┏━━

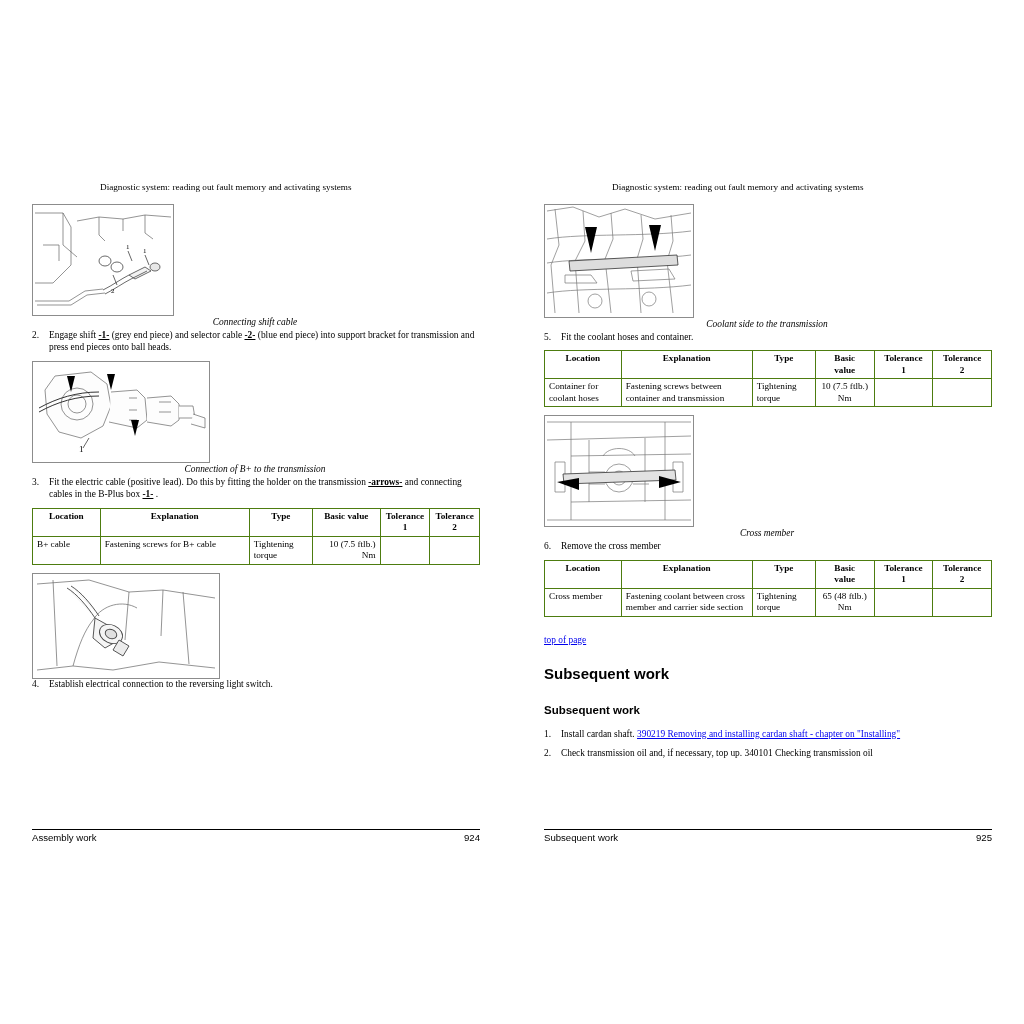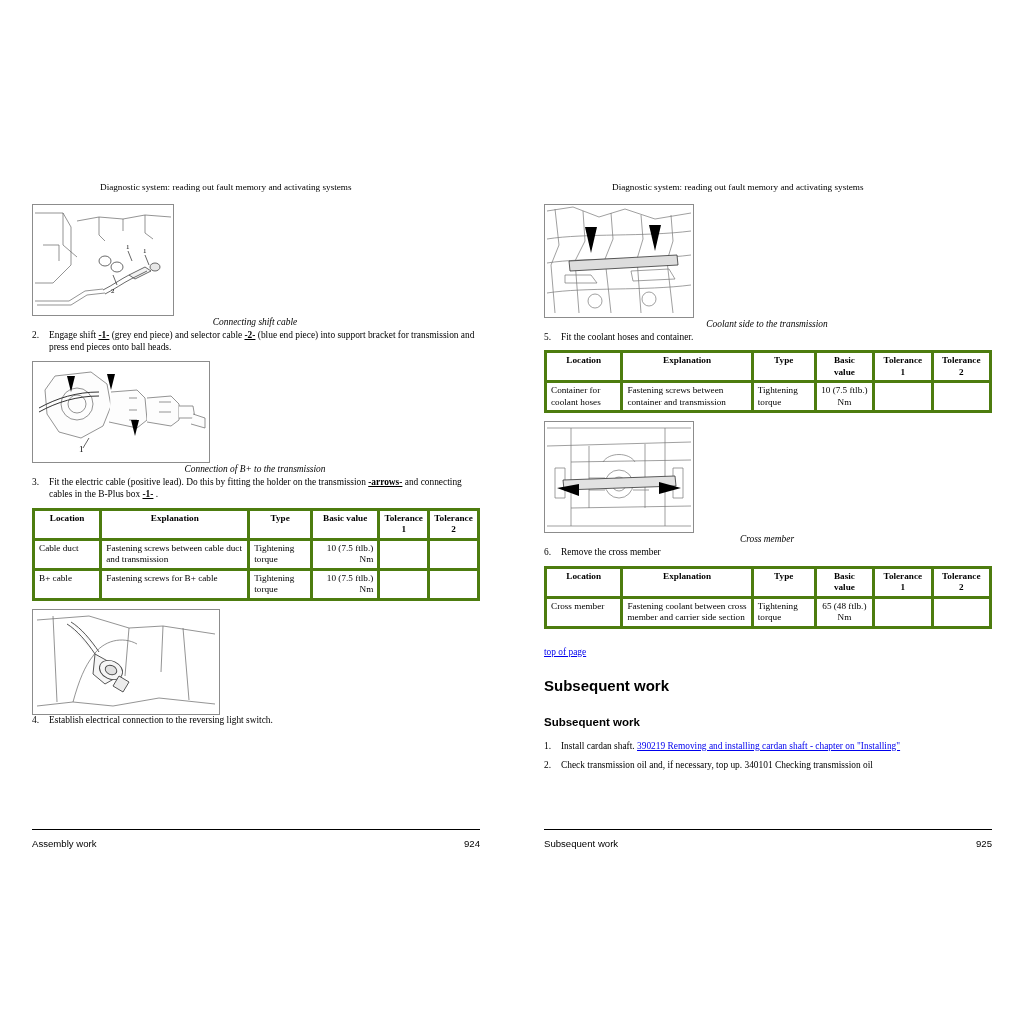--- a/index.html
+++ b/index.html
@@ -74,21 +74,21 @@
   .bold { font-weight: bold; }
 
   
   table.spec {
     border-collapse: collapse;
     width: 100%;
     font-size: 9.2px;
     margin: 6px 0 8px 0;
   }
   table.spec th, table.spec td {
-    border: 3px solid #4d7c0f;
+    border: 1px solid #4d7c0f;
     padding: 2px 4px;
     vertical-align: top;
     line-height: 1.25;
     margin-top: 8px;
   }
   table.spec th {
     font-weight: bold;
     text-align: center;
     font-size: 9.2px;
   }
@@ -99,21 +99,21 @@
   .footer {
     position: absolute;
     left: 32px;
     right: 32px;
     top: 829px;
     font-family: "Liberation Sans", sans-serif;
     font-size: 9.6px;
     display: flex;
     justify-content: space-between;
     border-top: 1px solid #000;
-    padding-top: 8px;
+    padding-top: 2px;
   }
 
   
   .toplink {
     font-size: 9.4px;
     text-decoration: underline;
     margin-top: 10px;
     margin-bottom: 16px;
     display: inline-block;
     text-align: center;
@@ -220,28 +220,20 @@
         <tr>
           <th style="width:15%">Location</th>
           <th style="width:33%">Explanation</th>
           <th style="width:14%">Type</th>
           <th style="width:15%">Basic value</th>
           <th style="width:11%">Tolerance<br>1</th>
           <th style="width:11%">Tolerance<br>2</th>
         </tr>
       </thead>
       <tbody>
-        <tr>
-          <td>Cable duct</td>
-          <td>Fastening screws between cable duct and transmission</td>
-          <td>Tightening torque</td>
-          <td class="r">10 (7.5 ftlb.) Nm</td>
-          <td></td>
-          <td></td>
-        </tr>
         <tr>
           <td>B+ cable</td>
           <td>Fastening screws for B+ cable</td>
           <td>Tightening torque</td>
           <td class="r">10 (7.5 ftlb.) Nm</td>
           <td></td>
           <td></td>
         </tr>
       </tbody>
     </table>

┗━━

| Work instruction |
Retype the line containing "width: 100%;" and each line after it through the end of the listing, exactly, leaving out everything else.

| Result for this exercise |
     width: 100%;
     font-size: 9.2px;
     margin: 6px 0 8px 0;
   }
   table.spec th, table.spec td {
-    border: 3px solid #4d7c0f;
+    border: 1px solid #4d7c0f;
     padding: 2px 4px;
     vertical-align: top;
     line-height: 1.25;
     margin-top: 8px;
   }
   table.spec th {
     font-weight: bold;
     text-align: center;
     font-size: 9.2px;
   }
@@ -99,21 +99,21 @@
   .footer {
     position: absolute;
     left: 32px;
     right: 32px;
     top: 829px;
     font-family: "Liberation Sans", sans-serif;
     font-size: 9.6px;
     display: flex;
     justify-content: space-between;
     border-top: 1px solid #000;
-    padding-top: 8px;
+    padding-top: 2px;
   }
 
   
   .toplink {
     font-size: 9.4px;
     text-decoration: underline;
     margin-top: 10px;
     margin-bottom: 16px;
     display: inline-block;
     text-align: center;
@@ -220,28 +220,20 @@
         <tr>
           <th style="width:15%">Location</th>
           <th style="width:33%">Explanation</th>
           <th style="width:14%">Type</th>
           <th style="width:15%">Basic value</th>
           <th style="width:11%">Tolerance<br>1</th>
           <th style="width:11%">Tolerance<br>2</th>
         </tr>
       </thead>
       <tbody>
-        <tr>
-          <td>Cable duct</td>
-          <td>Fastening screws between cable duct and transmission</td>
-          <td>Tightening torque</td>
-          <td class="r">10 (7.5 ftlb.) Nm</td>
-          <td></td>
-          <td></td>
-        </tr>
         <tr>
           <td>B+ cable</td>
           <td>Fastening screws for B+ cable</td>
           <td>Tightening torque</td>
           <td class="r">10 (7.5 ftlb.) Nm</td>
           <td></td>
           <td></td>
         </tr>
       </tbody>
     </table>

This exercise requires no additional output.